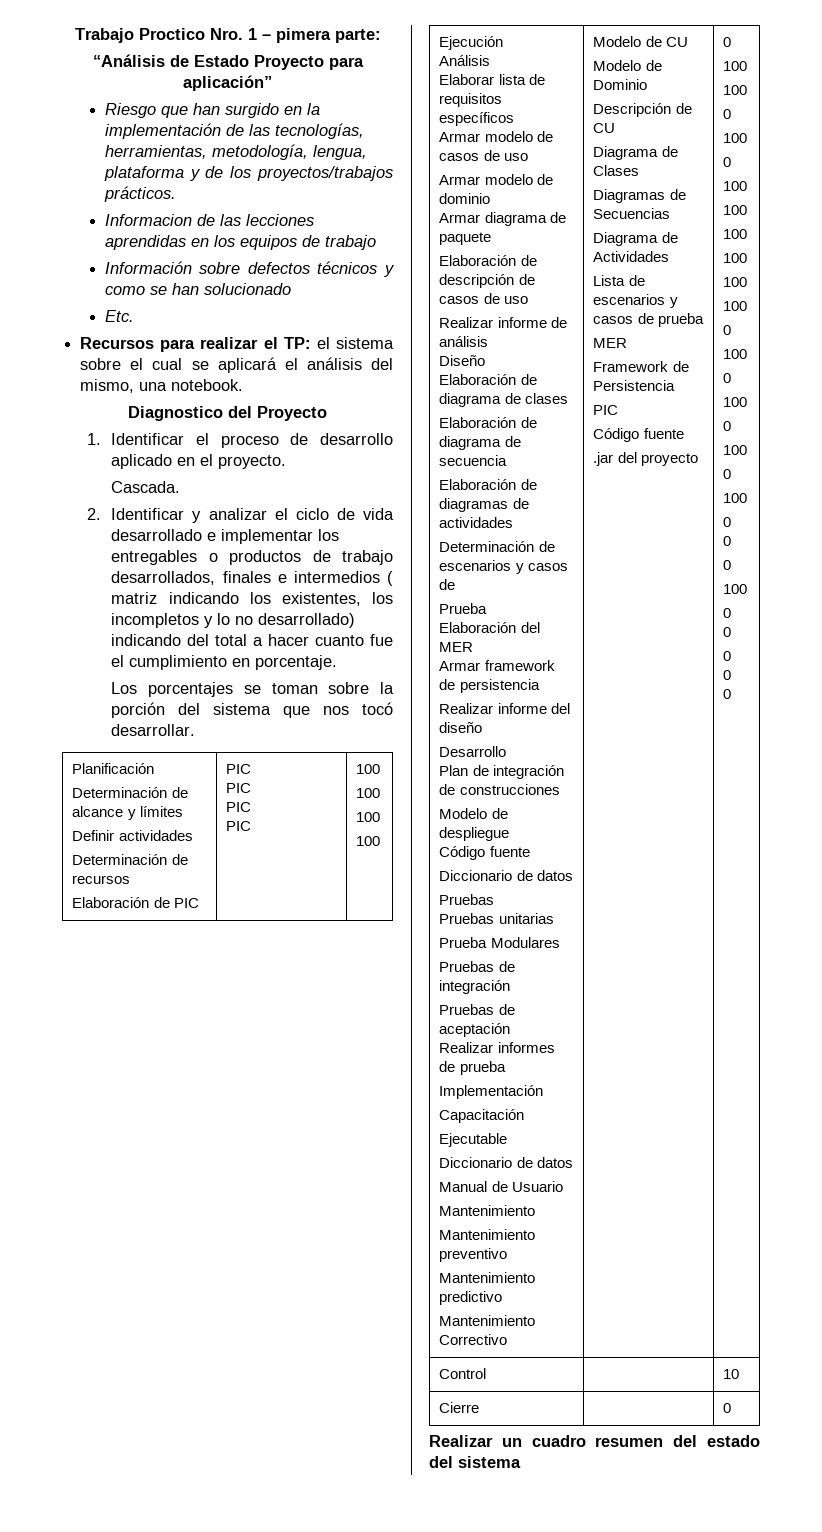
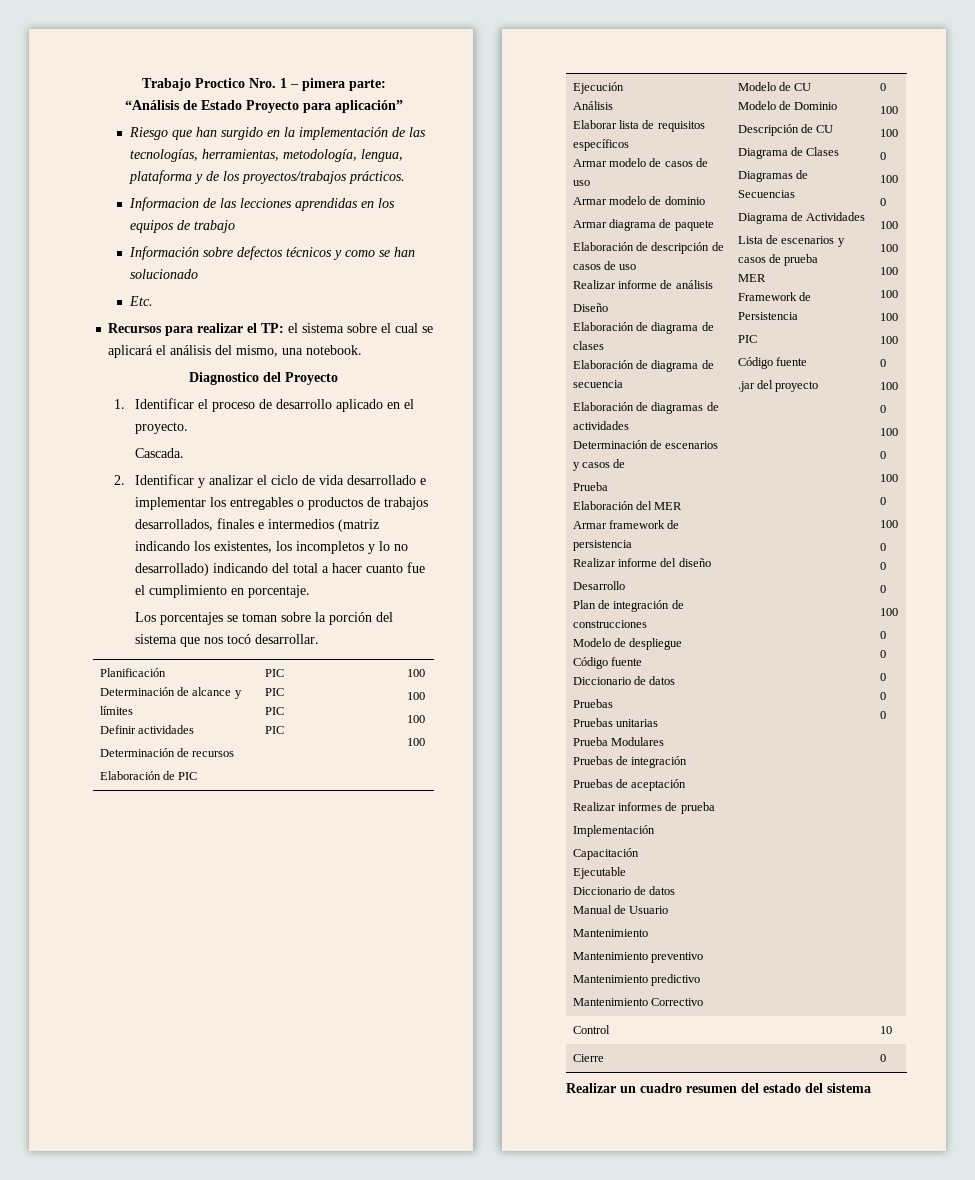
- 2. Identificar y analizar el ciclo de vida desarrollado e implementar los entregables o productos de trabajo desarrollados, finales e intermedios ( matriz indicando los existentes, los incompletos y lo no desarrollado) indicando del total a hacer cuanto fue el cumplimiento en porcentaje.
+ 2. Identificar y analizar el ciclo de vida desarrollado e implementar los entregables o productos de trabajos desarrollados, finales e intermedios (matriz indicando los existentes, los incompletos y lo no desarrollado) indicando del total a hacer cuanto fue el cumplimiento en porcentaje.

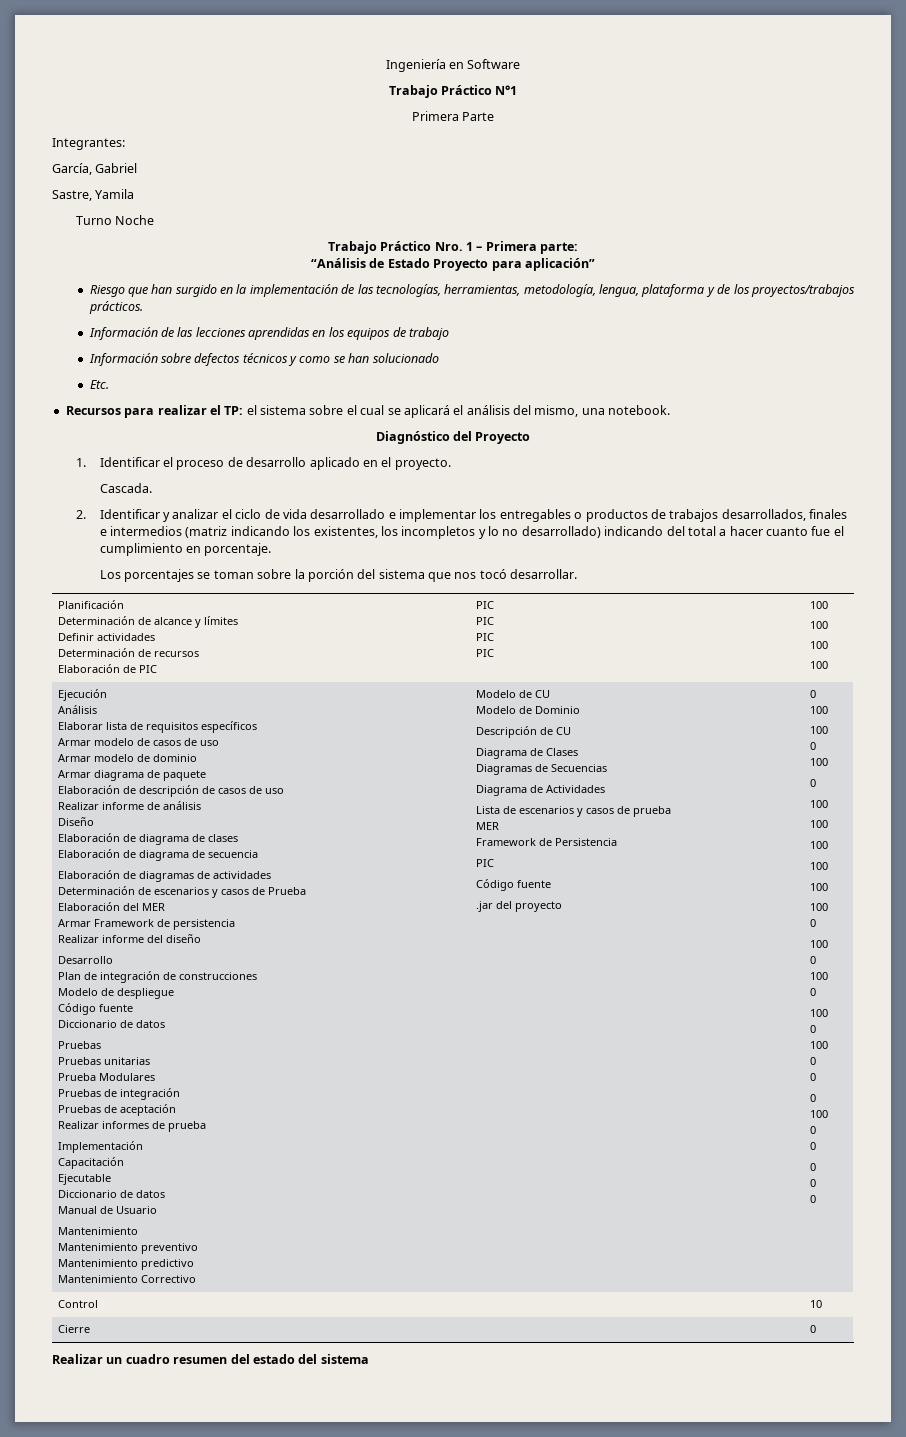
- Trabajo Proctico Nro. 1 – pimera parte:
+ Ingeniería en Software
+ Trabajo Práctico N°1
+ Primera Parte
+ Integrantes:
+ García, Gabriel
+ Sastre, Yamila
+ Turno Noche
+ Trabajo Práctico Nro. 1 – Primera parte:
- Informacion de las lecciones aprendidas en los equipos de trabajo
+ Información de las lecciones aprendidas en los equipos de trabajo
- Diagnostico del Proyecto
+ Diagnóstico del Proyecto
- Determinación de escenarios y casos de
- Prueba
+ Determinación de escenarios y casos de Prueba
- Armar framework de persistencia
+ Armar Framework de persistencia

▶ [WHAT TO WORK ON] Reproduce exactly the entries from their first line through the line containing "casos de Prueba", including both, and omit any pictures.

▶ [RESPONSE TO THIS EXERCISE]
- 2. Identificar y analizar el ciclo de vida desarrollado e implementar los entregables o productos de trabajo desarrollados, finales e intermedios ( matriz indicando los existentes, los incompletos y lo no desarrollado) indicando del total a hacer cuanto fue el cumplimiento en porcentaje.
+ 2. Identificar y analizar el ciclo de vida desarrollado e implementar los entregables o productos de trabajos desarrollados, finales e intermedios (matriz indicando los existentes, los incompletos y lo no desarrollado) indicando del total a hacer cuanto fue el cumplimiento en porcentaje.

- Trabajo Proctico Nro. 1 – pimera parte:
+ Ingeniería en Software
+ Trabajo Práctico N°1
+ Primera Parte
+ Integrantes:
+ García, Gabriel
+ Sastre, Yamila
+ Turno Noche
+ Trabajo Práctico Nro. 1 – Primera parte:
- Informacion de las lecciones aprendidas en los equipos de trabajo
+ Información de las lecciones aprendidas en los equipos de trabajo
- Diagnostico del Proyecto
+ Diagnóstico del Proyecto
- Determinación de escenarios y casos de
- Prueba
+ Determinación de escenarios y casos de Prueba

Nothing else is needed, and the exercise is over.